Ma zitta zitta, da qualche tempo è iniziata la riscossa della pizza torinese, quella detta al “tegamino” o “padellino”. Caratterizzata dalla doppia lievitazione dell’impasto e dalla cottura in un piccolo tegame in alluminio senza manici di diametro mai superiore a 25 cm, le notizie della pizza torinese si perdono nella storia. La tradizione vuole che l’impasto lievitato sia porzionato e fatto crescere direttamente nel tegame per aumentare la digeribilità. Il risultato è una pizza più piccola delle altre, molto più alta e leggermente bruciacchiata grazie all’olio utilizzato per ungere il padellino.

Secondo una teoria sarebbe stata l’idea di un pizzaiolo che aveva soltanto in mente di sveltire il servizio per aumentare la clientela, un’altra invece – ritenuta più attendibile - propende per l’abbinamento tipico torinese della pizza al tegamino preceduta dalla farinata, adattata quindi alle necessità di una cottura ad alte temperature per breve tempo.

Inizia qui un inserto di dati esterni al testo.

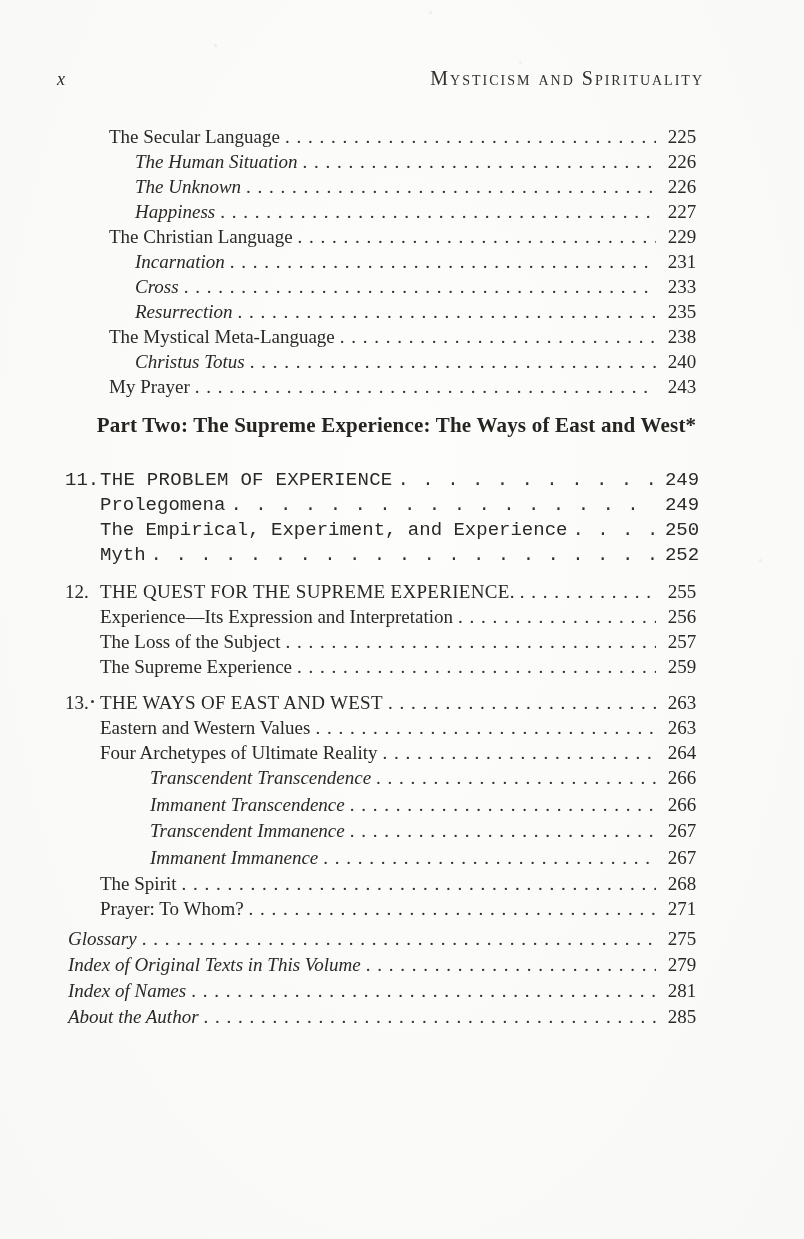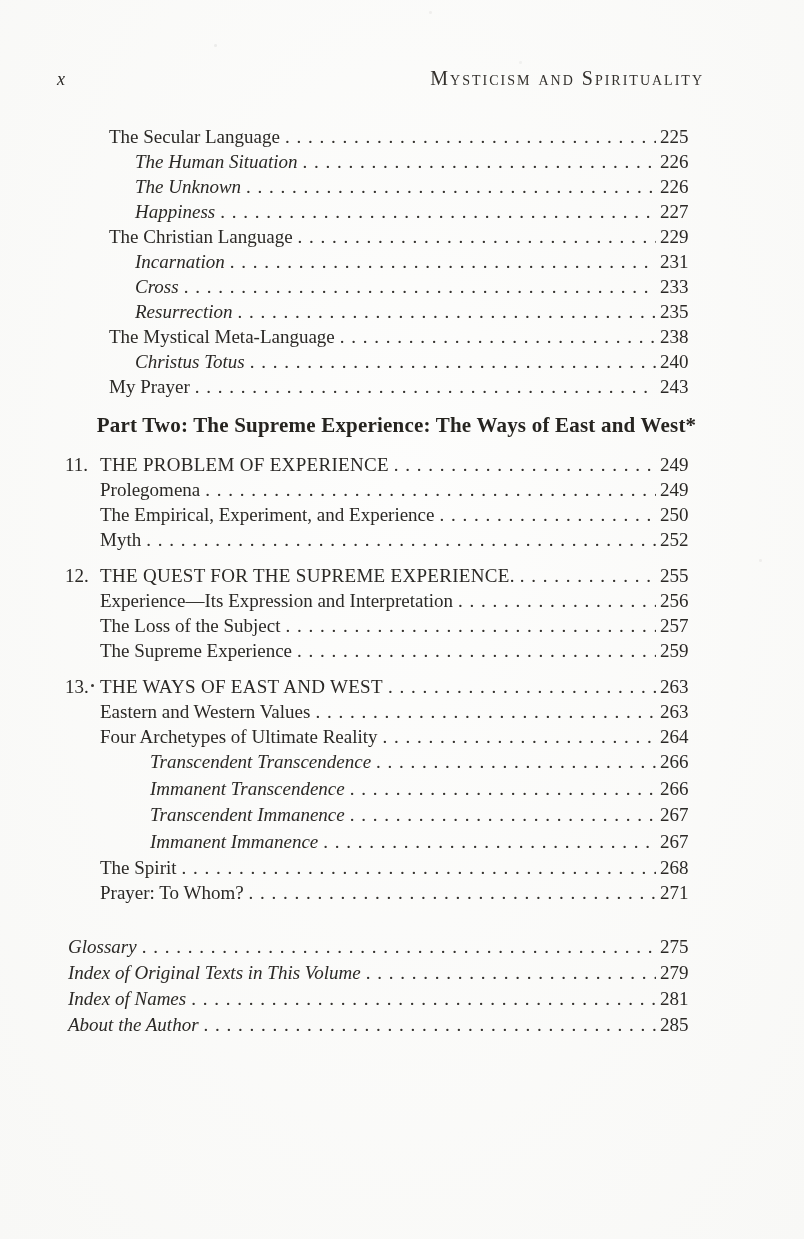"225" .pagenum { text-align: left -> center }
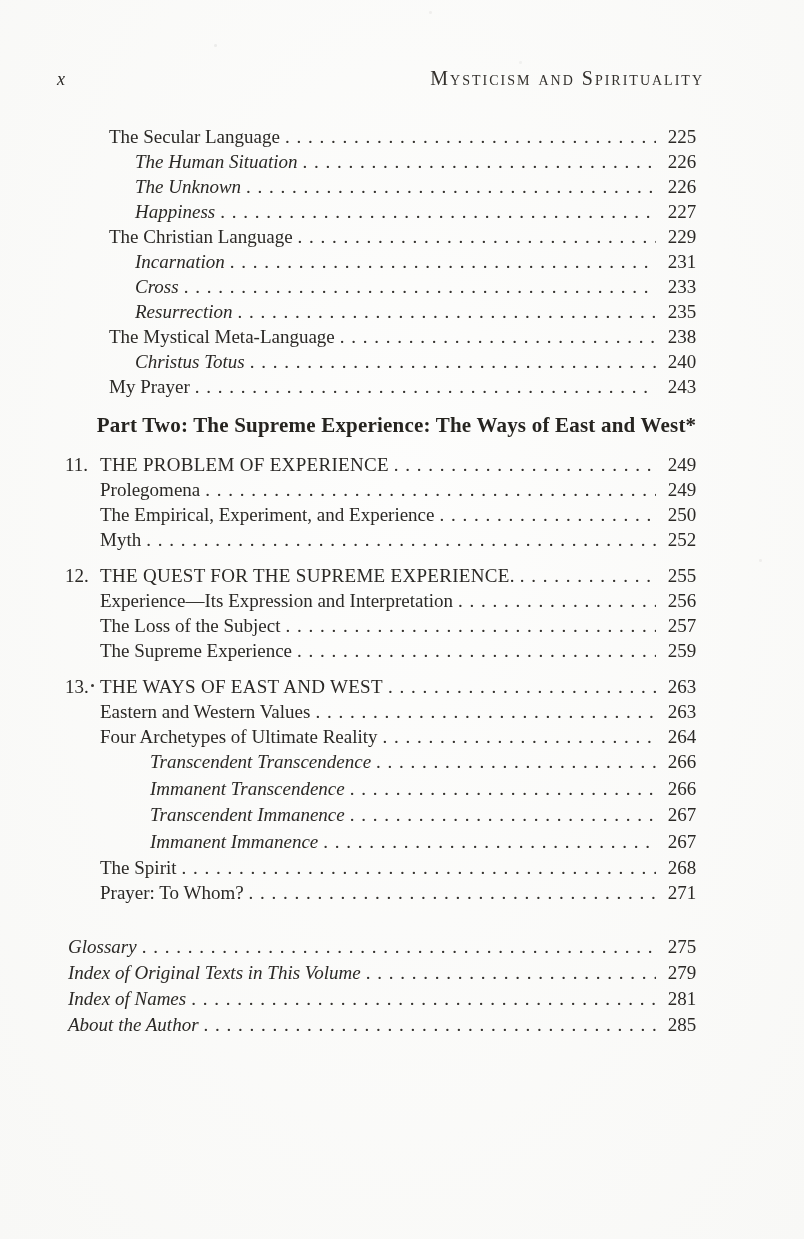"11." #chapters .chapter:first-child { font-family: none -> Liberation Mono, monospace; margin-top: 13px -> 29px }
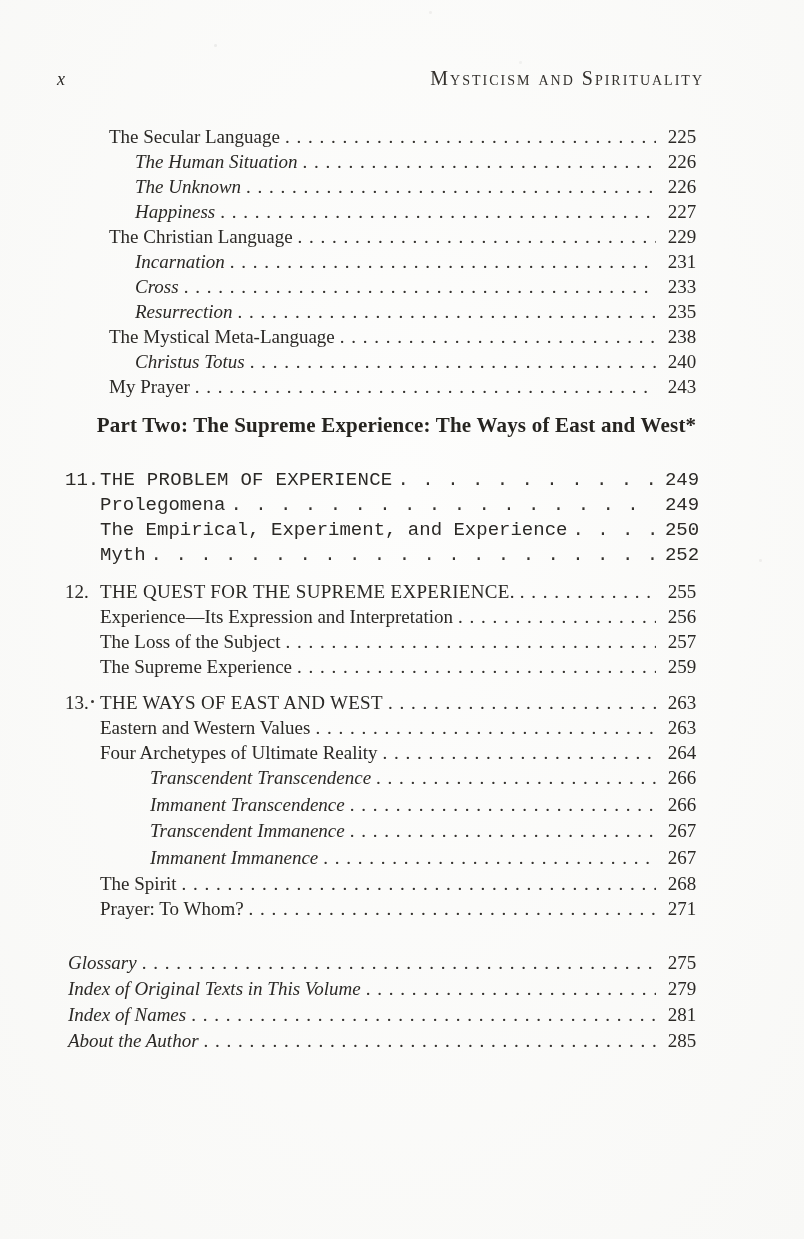"Glossary" #back-matter { margin-top: 29px -> 5px }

Secondo i libri di storia, almeno fino agli anni Sessanta, a Torino non esisteva altra pizza che quella al padellino, poi l’immigrazione dall’Italia del sud ha sdoganato le altre, che hanno preso il sopravvento relegando la pizza torinese ad una nicchia per gourmet. Ma adesso, il mondo della pizza sta riscoprendo la variante torinese, con molti pizzaioli in tutta Italia che iniziano ad includerla fra le varietà del menù.